No, I wouldn’t put it in terms of operations, Jim. What I would say is that, as we look at the requirements for a spectrum of conflict . . . we really need to have standards that apply across all of those. Importantly, though, if we do decide that a particular standard is so high that a woman couldn’t make it, the burden is now on the service to come back and explain to the secretary, why is it that high? Does it really have to be that high? With the direct combat exclusion provision in place, we never had to have that conversation.
Gen. Martin Dempsey
January 24, 2013
It’s astonishing to hear an American military officer so casually peddling mediocrity, but maybe it shouldn’t be. Maybe the General can't remember what excellence is, but observers might remember that he comes from a country where fewer and fewer people could explain it to him.
To be excellent, by the way, a person pushes the standard up where it should be, because that’s where it goes, and then a person reaches for it, because that’s who they are.
To be clear, at this moment, the military services of the United States are diligently scouring their corpora of standards and trying to find all the standards that suddenly need to be lowered. And why? Have the existing standards suddenly stopped facilitating the goal of being the most effective combat force possible? No, the existing standards were developed primarily to achieve that goal, and they have been validated again and again by the military’s experiences — but that goal isn’t the goal anymore. The new goal is to be the most effective combat force possible, as long as women participate in combat.
The United States military isn’t lowering standards by striking ten and scribbling in seven here and there. It’s lowering standards by keeping two sets of books.
It would be a mistake to imagine that women serving in the military are held to the same physical standards as the men they work alongside.
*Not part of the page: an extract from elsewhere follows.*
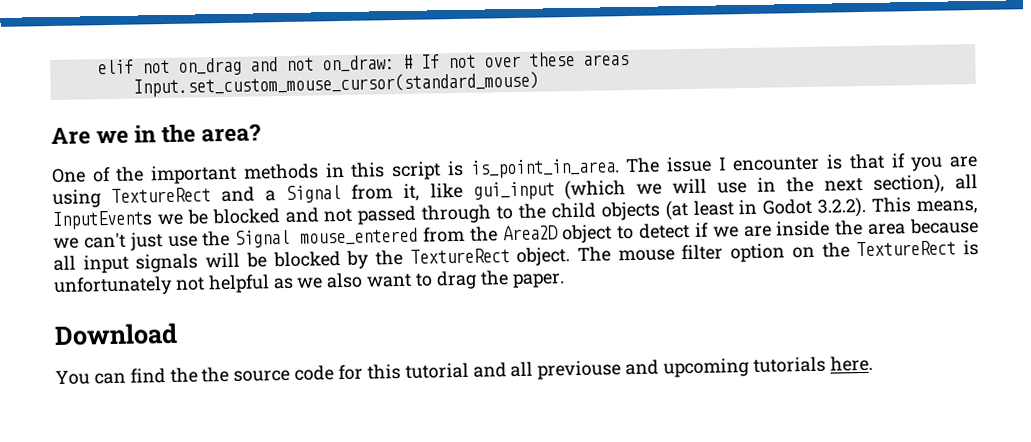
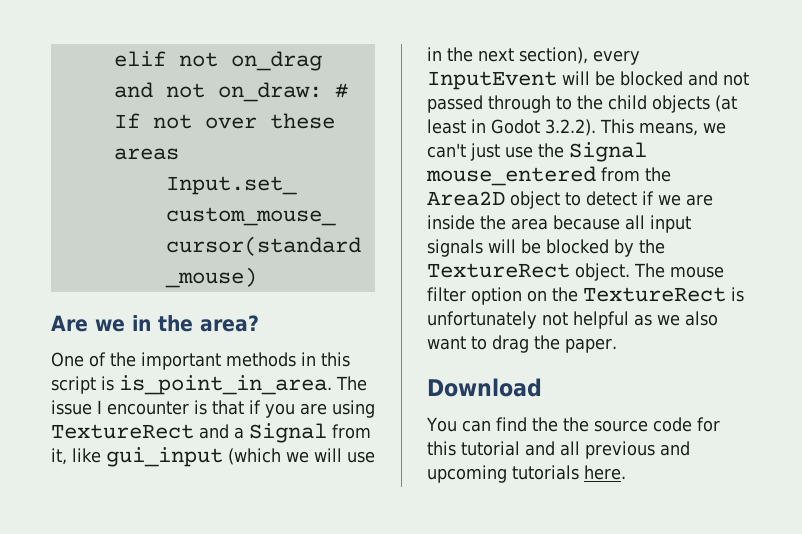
- The issue I encounter is that if you are using TextureRect and a Signal from it, like gui_input (which we will use in the next section), all InputEvents we be blocked and not passed through to the child objects (at least in Godot 3.2.2). This means, we can't just use the Signal mouse_entered from the Area2D object to detect if we are inside the area because all input signals will be blocked by the TextureRect object.
+ The issue I encounter is that if you are using TextureRect and a Signal from it, like gui_input (which we will use in the next section), every InputEvent will be blocked and not passed through to the child objects (at least in Godot 3.2.2). This means, we can't just use the Signal mouse_entered from the Area2D object to detect if we are inside the area because all input signals will be blocked by the TextureRect object.
- You can find the the source code for this tutorial and all previouse and upcoming tutorials here.
+ You can find the the source code for this tutorial and all previous and upcoming tutorials here.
The physical tests are frequently and grossly different for the two groups, because the physical capabilities of the two groups are frequently and grossly different. And the assignment of women to new combat duties means the development of even more new and lower standards that apply only to them. As a practical matter, a new, second combat force, trained in parallel and against a lower standard, is being integrated into the existing combat force. It’s hard to expect that the combat effectiveness of the resulting force will be anything but diminished.
The United States military will be weakened as women assume combat duties, and the people of the United States will be less safe as women assume combat duties. So why would any American man or woman want this?
Another question for another day.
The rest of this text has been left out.